The compiler necessarily assumes some source encoding.
g++ and Visual C++ use different schemes for determining the source code
encoding assumption.
g++ uses a single encoding assumption that you can change via options,
while Visual C++ by default determines the encoding for each individual
file, which is a much more flexible scheme. However, in modern
programming work you don't want to use that flexible Visual C++ scheme
because the base assumption, when no other indication is present, is
that a file is Windows ANSI encoded, while in modern programming work
it's most likely UTF-8 encoded. So it's now a good idea to use the
Visual C++ UTF-8 option, plus some others, e.g.
/nologo /utf-8 /EHsc /GR /permissive- /FI"iso646.h" /std:c++17
/Zc:__cplusplus /Zc:externC- /W4 /wd4459 /D _CRT_SECURE_NO_WARNINGS=1 /D
_STL_SECURE_NO_WARNINGS=1
> Some compilers may assume it's UTF-8 encoded source code. Others may
> assume it's ISO-Latin-1 encoded (I'm looking at you, Visual Studio).
> Obviously the end result will be garbage if the wrong assumption is made.
Yes. You can to some extent prevent Visual C++ mis-interpretation by
using the UTF-8 BOM as an encoding indicator, and I recommend that.
However, there are costs, in particular that mindless Linux fanbois (all
fanbois are mindless, even C++ fanbois) hung up on supporting archaic
Linux tools that can't handle the BOM, can then brand you as this and
that; and that's not hypothetical, it's direct experience. Also, even
though using a BOM is a very strong convention in Windows the Cmd `type`
command can't handle it, so that one is nudged in the direction of
Powershell, which is a monstrosity that I really hate.

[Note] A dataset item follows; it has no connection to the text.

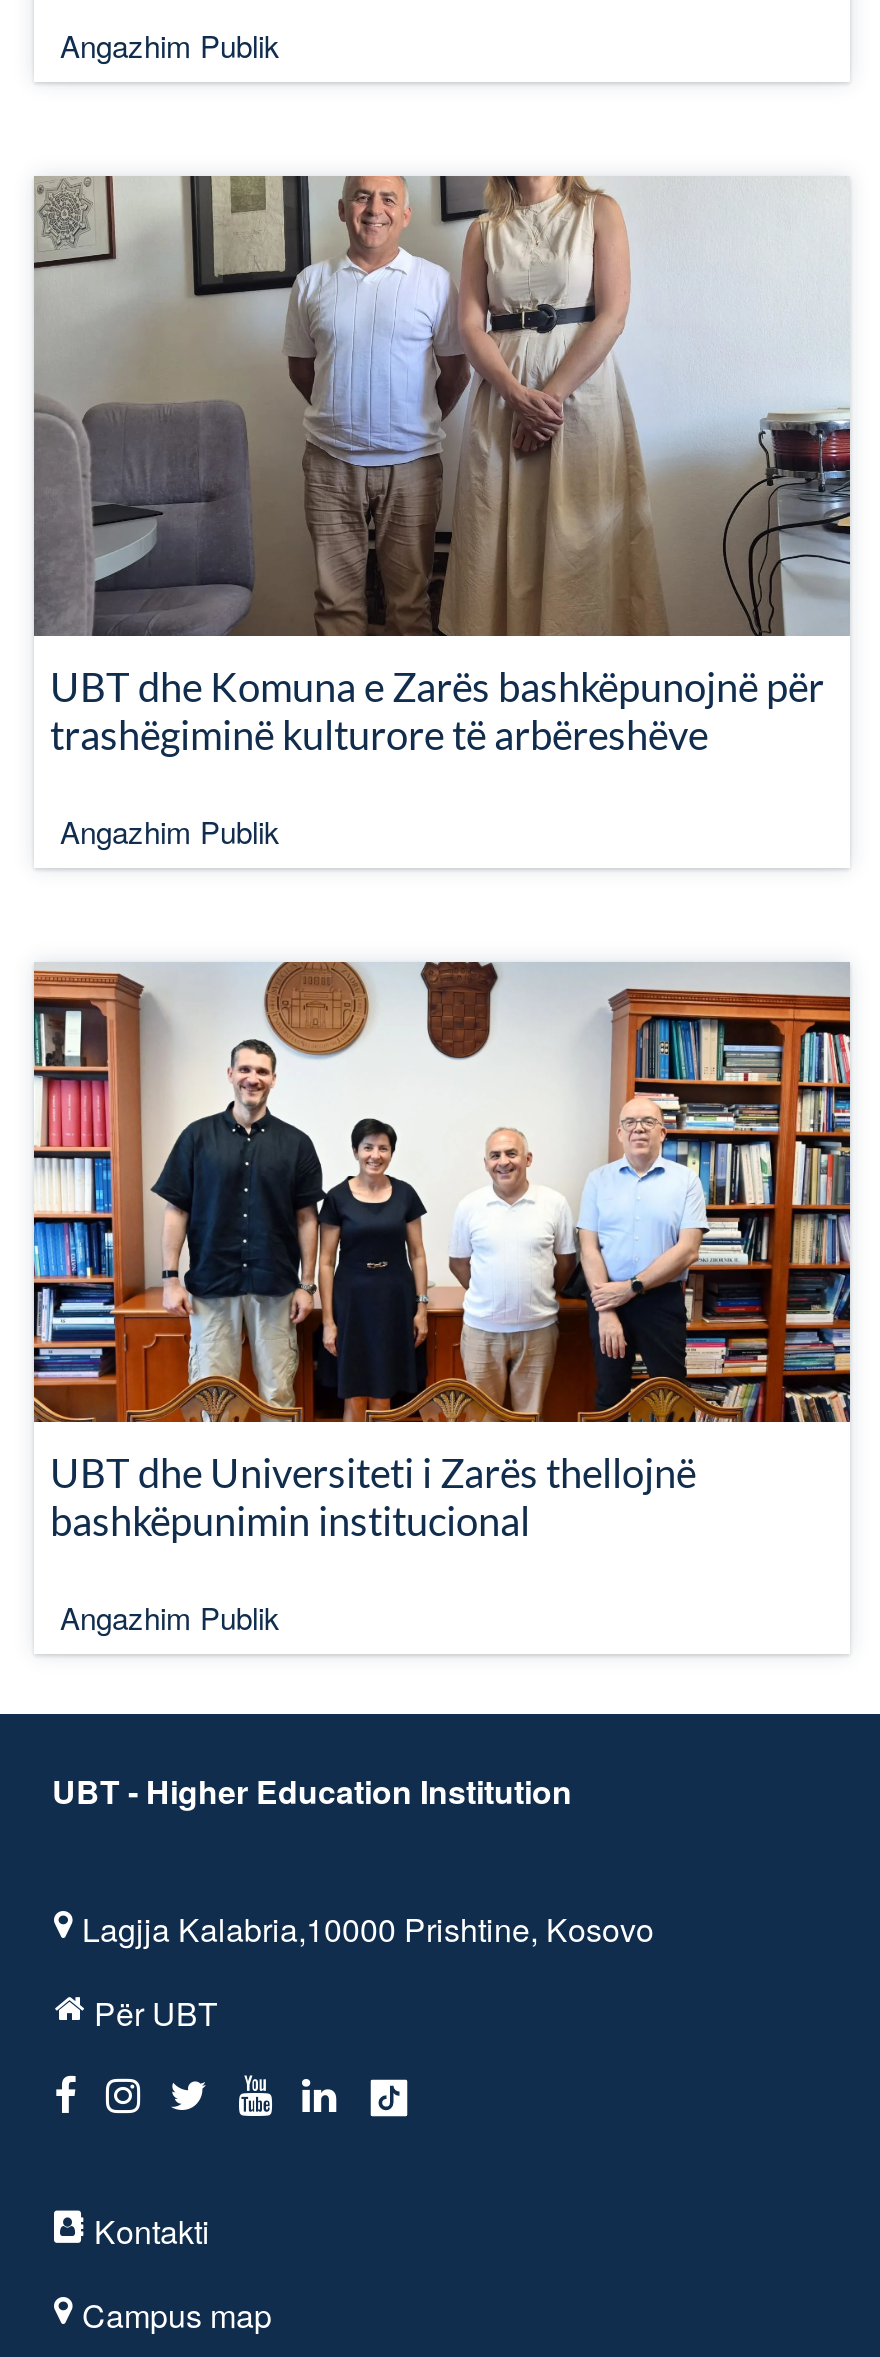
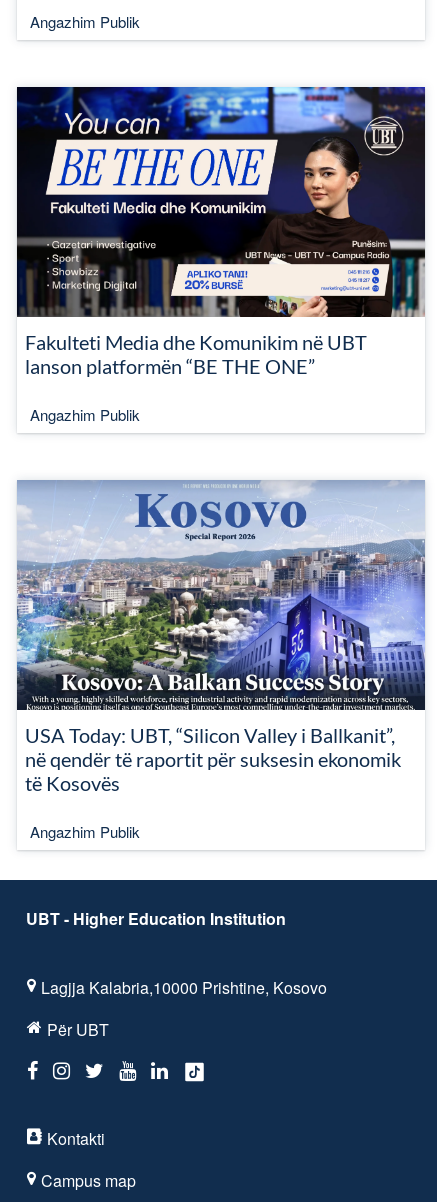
[32,174,852,758] [image] | UBT dhe Komuna e Zarës bashkëpunojnë për | trashëgiminë kulturore të arbëreshëve -> [16,86,426,378] [image] | Fakulteti Media dhe Komunikim në UBT | lanson platformën “BE THE ONE”
[32,960,852,1544] [image] | UBT dhe Universiteti i Zarës thellojnë | bashkëpunimin institucional -> [16,480,425,795] [image] | USA Today: UBT, “Silicon Valley i Ballkanit”, | në qendër të raportit për suksesin ekonomik | të Kosovës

> In most compilers (such as Visual Studio) you can specify which encoding
> to assume for source files, but this has to be done at the project
> settings level.
Uhm, no, you can specify compiler options per file if you want, in each
file's properties.
Visual Studio 2019 screenshot: (
https://ibb.co/tJ5jNJC)
> I don't think there's any way to specify the encoding
> in the source code itself.
Not in standard C++. For Visual C++ there is an undocumented (or used to
be undocumented) `#pragma` used e.g. in automatically generated resource
scripts, .rc files. I don't recall the name. Also, there is the UTF-8
BOM. An UTF-8 BOM is a pretty surefire way to force UTF-8 assumption.
> What does the C++ standard say? Does it say that source code files are
> always UTF-8 encoded, or is it up to the implementation?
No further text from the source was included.